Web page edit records
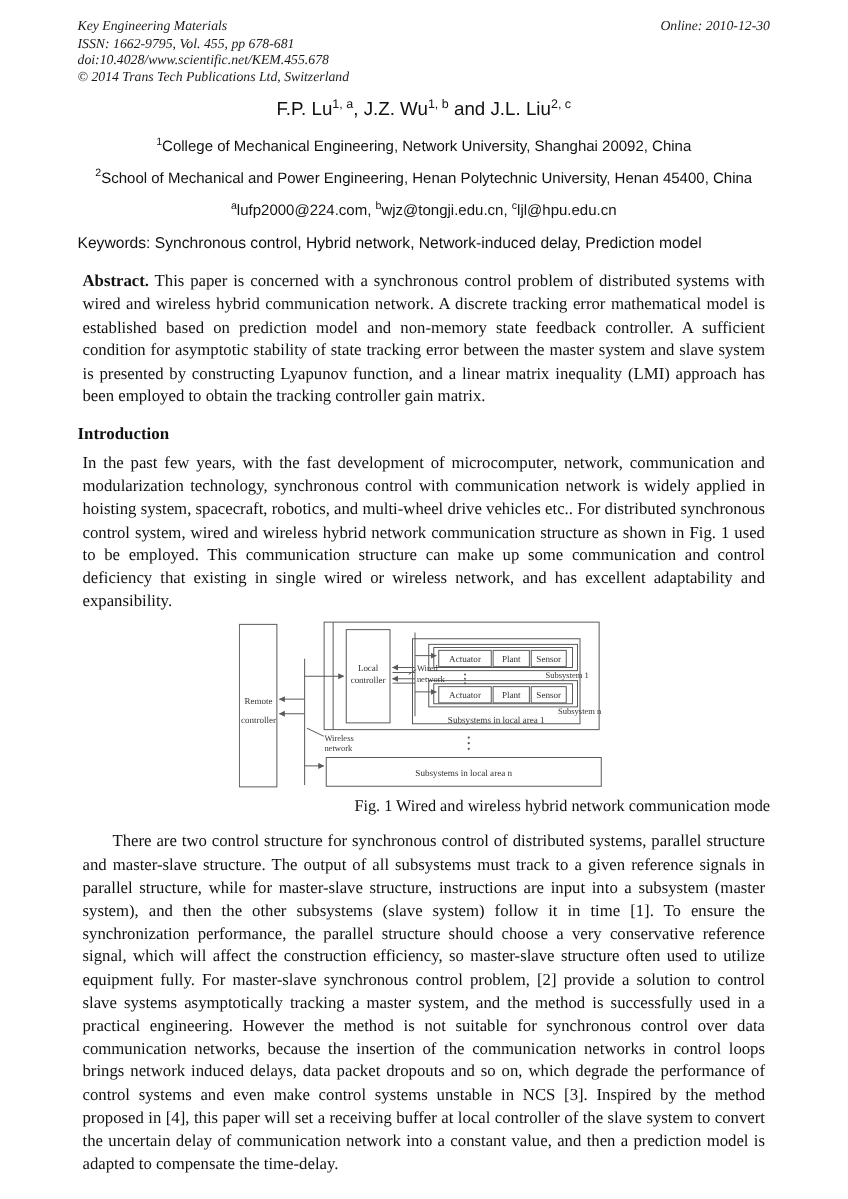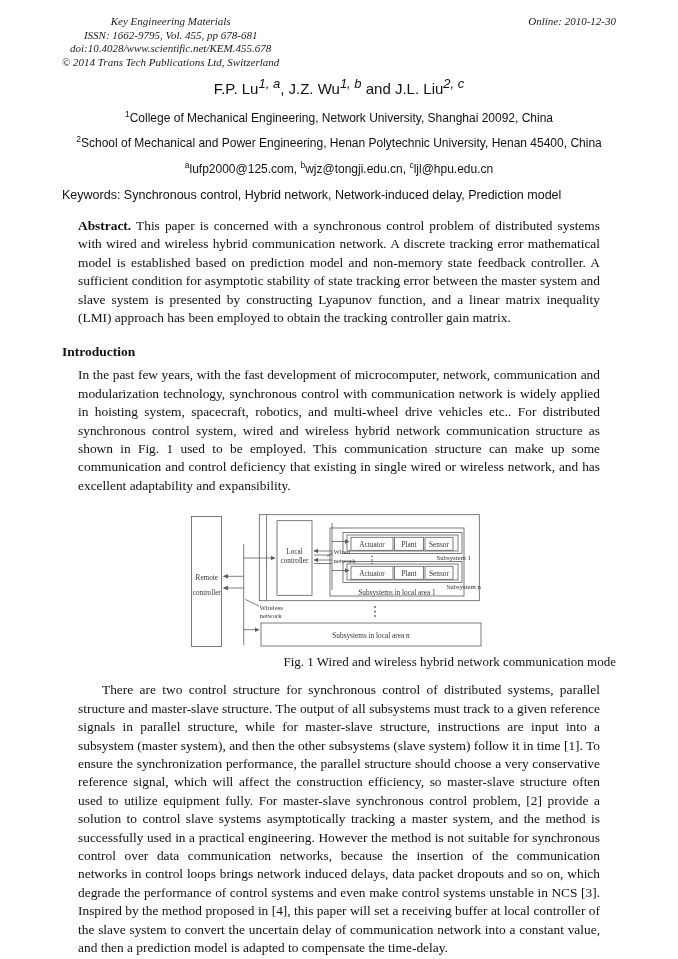--- a/index.html
+++ b/index.html
@@ -8,7 +8,7 @@
   
   .hdr{display:flex;justify-content:space-between;align-items:flex-start;padding-top:15px;
        font:italic 11px/13.5px "Liberation Serif", serif;color:#1a1a1a;}
-  .hdr-left div{white-space:nowrap;text-align:center;}
+  .hdr-left div{white-space:nowrap;}
   
   .title{font:bold 17px/20px "Liberation Sans", sans-serif;text-align:center;margin:18px 0 0;}
   .authors{font:15px/19px "Liberation Sans", sans-serif;text-align:center;margin-top:5px;}

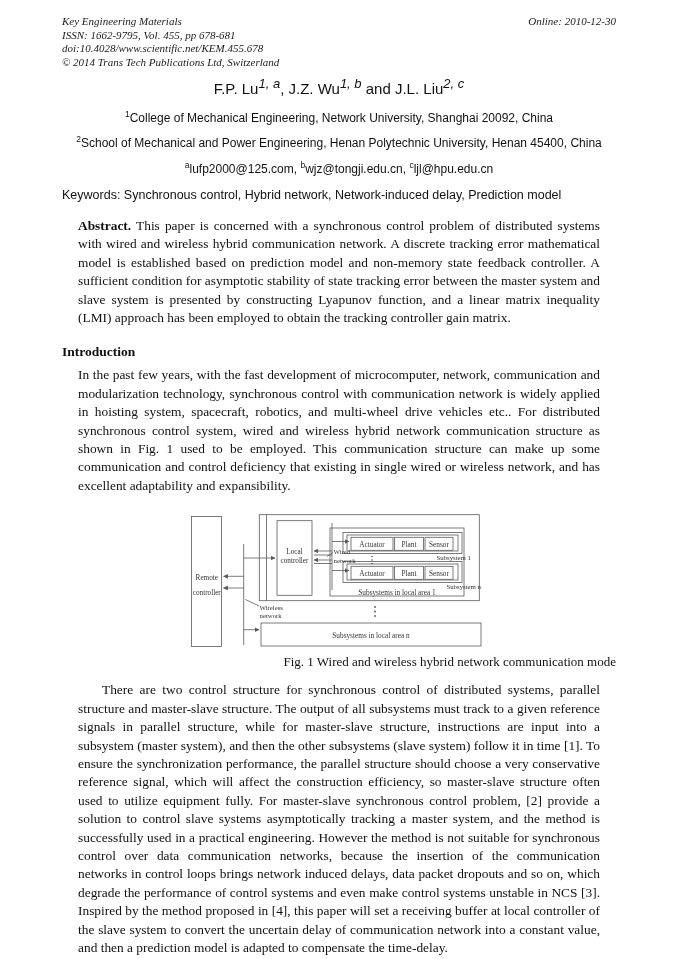--- a/index.html
+++ b/index.html
@@ -12,7 +12,7 @@
   
   .title{font:bold 17px/20px "Liberation Sans", sans-serif;text-align:center;margin:18px 0 0;}
   .authors{font:15px/19px "Liberation Sans", sans-serif;text-align:center;margin-top:5px;}
-  .authors sup{font-size:13px;font-style:italic;}
+  .authors sup{font-size:10px;}
   .affil{font:12px/15px "Liberation Sans", sans-serif;text-align:center;margin-top:9px;}
   .affil2{margin-top:6px;}
   .emails{font:12px/15px "Liberation Sans", sans-serif;text-align:center;margin-top:7px;}

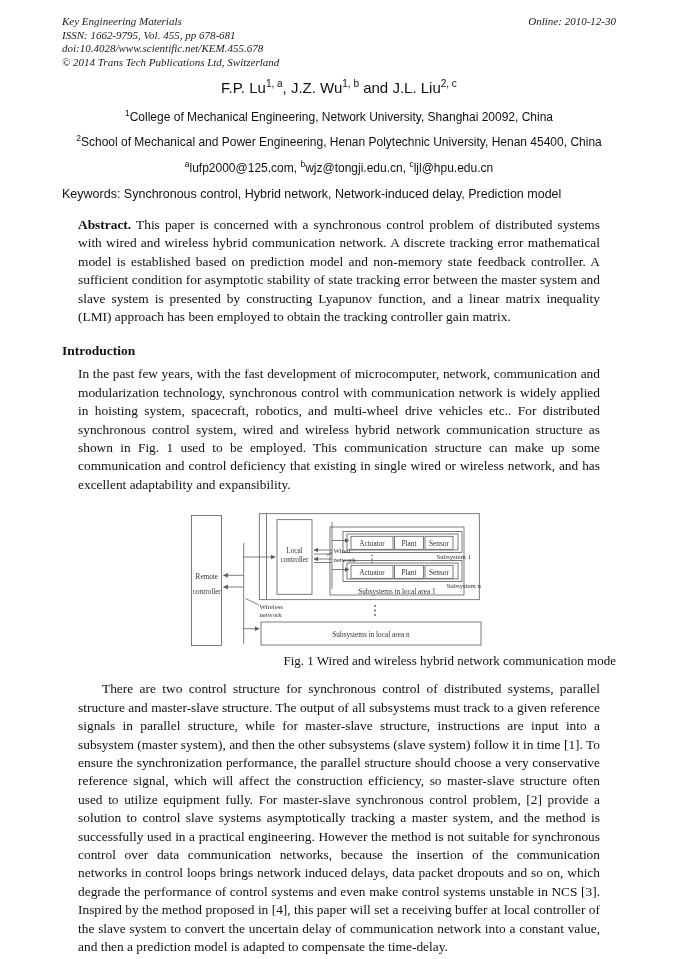--- a/index.html
+++ b/index.html
@@ -53,7 +53,7 @@
     <div class="affil"><sup>1</sup><span>College of Mechanical Engineering, Network University, Shanghai 20092, China</span></div>
     <div class="affil affil2"><sup>2</sup><span>School of Mechanical and Power Engineering, Henan Polytechnic University, Henan 45400, China</span></div>
 
-    <div class="emails"><span><sup>a</sup><span>lufp2000@125.com,</span></span>
+    <div class="emails"><span><sup>a</sup><span>lufp2000@224.com,</span></span>
       <span><sup>b</sup><span>wjz@tongji.edu.cn,</span></span>
       <span><sup>c</sup><span>ljl@hpu.edu.cn</span></span></div>
 

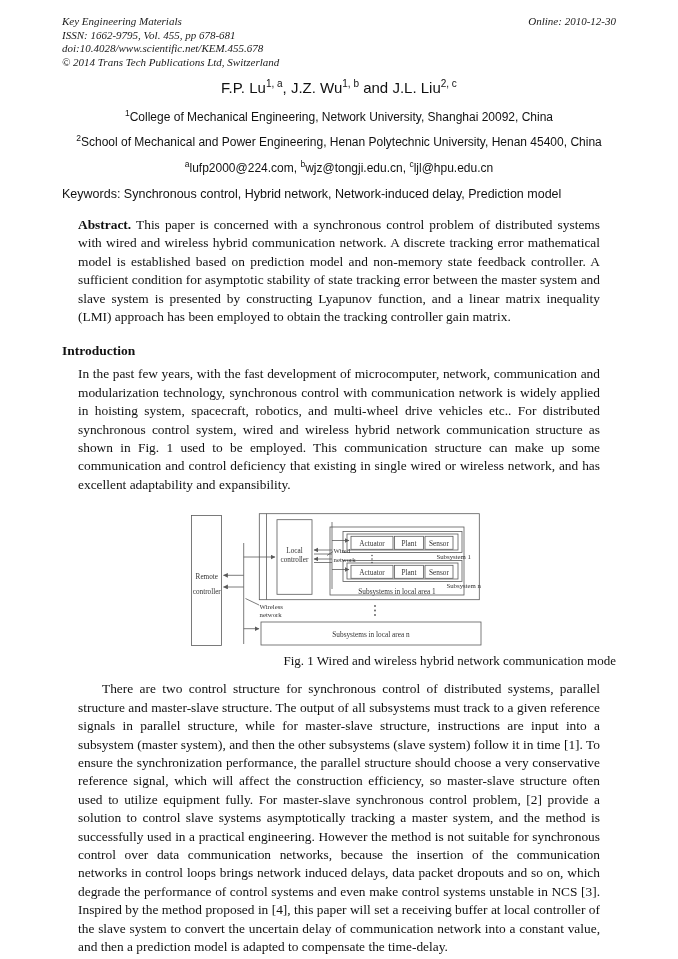--- a/index.html
+++ b/index.html
@@ -20,7 +20,7 @@
   .keywords{font:12.5px/16px "Liberation Sans", sans-serif;margin-top:10px;}
   .kw-label{font-weight:normal;}
   
-  .body{font:13.4px/18.4px "Liberation Serif", serif;text-align:justify;margin:16px;}
+  .body{font:13.4px/18.4px "Liberation Serif", serif;text-align:justify;margin:4px;}
   .abstract{margin-top:14px;}
   .sect{font:bold 13.5px/17px "Liberation Serif", serif;margin:12px 0 0;}
   .para1{margin-top:6px;}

**What is needed**
Retype every entry above exactly, leaving out the pictures.

**Task solution**
--- a/index.html
+++ b/index.html
@@ -8,7 +8,7 @@
   
   .hdr{display:flex;justify-content:space-between;align-items:flex-start;padding-top:15px;
        font:italic 11px/13.5px "Liberation Serif", serif;color:#1a1a1a;}
-  .hdr-left div{white-space:nowrap;text-align:center;}
+  .hdr-left div{white-space:nowrap;}
   
   .title{font:bold 17px/20px "Liberation Sans", sans-serif;text-align:center;margin:18px 0 0;}
   .authors{font:15px/19px "Liberation Sans", sans-serif;text-align:center;margin-top:5px;}

--- a/index.html
+++ b/index.html
@@ -12,7 +12,7 @@
   
   .title{font:bold 17px/20px "Liberation Sans", sans-serif;text-align:center;margin:18px 0 0;}
   .authors{font:15px/19px "Liberation Sans", sans-serif;text-align:center;margin-top:5px;}
-  .authors sup{font-size:13px;font-style:italic;}
+  .authors sup{font-size:10px;}
   .affil{font:12px/15px "Liberation Sans", sans-serif;text-align:center;margin-top:9px;}
   .affil2{margin-top:6px;}
   .emails{font:12px/15px "Liberation Sans", sans-serif;text-align:center;margin-top:7px;}

--- a/index.html
+++ b/index.html
@@ -53,7 +53,7 @@
     <div class="affil"><sup>1</sup><span>College of Mechanical Engineering, Network University, Shanghai 20092, China</span></div>
     <div class="affil affil2"><sup>2</sup><span>School of Mechanical and Power Engineering, Henan Polytechnic University, Henan 45400, China</span></div>
 
-    <div class="emails"><span><sup>a</sup><span>lufp2000@125.com,</span></span>
+    <div class="emails"><span><sup>a</sup><span>lufp2000@224.com,</span></span>
       <span><sup>b</sup><span>wjz@tongji.edu.cn,</span></span>
       <span><sup>c</sup><span>ljl@hpu.edu.cn</span></span></div>
 

--- a/index.html
+++ b/index.html
@@ -20,7 +20,7 @@
   .keywords{font:12.5px/16px "Liberation Sans", sans-serif;margin-top:10px;}
   .kw-label{font-weight:normal;}
   
-  .body{font:13.4px/18.4px "Liberation Serif", serif;text-align:justify;margin:16px;}
+  .body{font:13.4px/18.4px "Liberation Serif", serif;text-align:justify;margin:4px;}
   .abstract{margin-top:14px;}
   .sect{font:bold 13.5px/17px "Liberation Serif", serif;margin:12px 0 0;}
   .para1{margin-top:6px;}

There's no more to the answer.